Três altos oficiais militares aparecem conversando sobre um suposto golpe e sobre o eventual assassinato de Chávez em um vídeo divulgado nesta quinta-feira.

Rangel disse que, ao envolver o Exército no complô, os setores supostamente implicados na tentativa de desestabilizar o país queriam "nos dividir, nos enfrentar" e "buscam atacar as Forças Armadas".

"Devemos nos manter firmes diante destes ataques", continuou o ministro.
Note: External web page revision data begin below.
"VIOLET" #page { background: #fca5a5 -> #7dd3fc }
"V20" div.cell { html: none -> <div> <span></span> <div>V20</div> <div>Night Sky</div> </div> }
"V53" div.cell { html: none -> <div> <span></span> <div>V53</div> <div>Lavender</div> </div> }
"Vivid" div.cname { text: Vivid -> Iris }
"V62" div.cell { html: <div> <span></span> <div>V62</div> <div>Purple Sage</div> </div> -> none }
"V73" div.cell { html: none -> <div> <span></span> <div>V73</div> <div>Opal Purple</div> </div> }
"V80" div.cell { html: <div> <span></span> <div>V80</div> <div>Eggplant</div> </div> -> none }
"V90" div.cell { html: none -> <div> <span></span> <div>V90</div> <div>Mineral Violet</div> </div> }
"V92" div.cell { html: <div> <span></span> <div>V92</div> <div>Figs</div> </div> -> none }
Em relação à denúncia, o ministro informou que "a promotoria militar já está investigando" os envolvidos e disse que pelo menos seis oficiais estão sendo submetidos a interrogatório.

Os interrogados são, "em sua maioria, oficiais reformados, mas há alguns da ativa", segundo Rangel, que não revelou quantas pessoas estão sendo investigadas no caso.

"Da ilha de Bonaire (Antilhas Holandesas) nos informam que pousou um avião há sete minutos, e há pessoas que podem estar ligadas ao vídeo", que serão interrogadas pela promotoria, disse ainda o ministro.

Rangel advertiu que isso "não é uma caça às bruxas", e que a promotoria militar se dedica a "cumprir com o devido processo com respeito absoluto aos direitos humanos".

Por último, garantiu que as forças sob seu comando "estão sempre alertas", e que "os quartéis estão tranquilos e trabalham com normalidade". "Temos as armas e temos o controle", concluiu.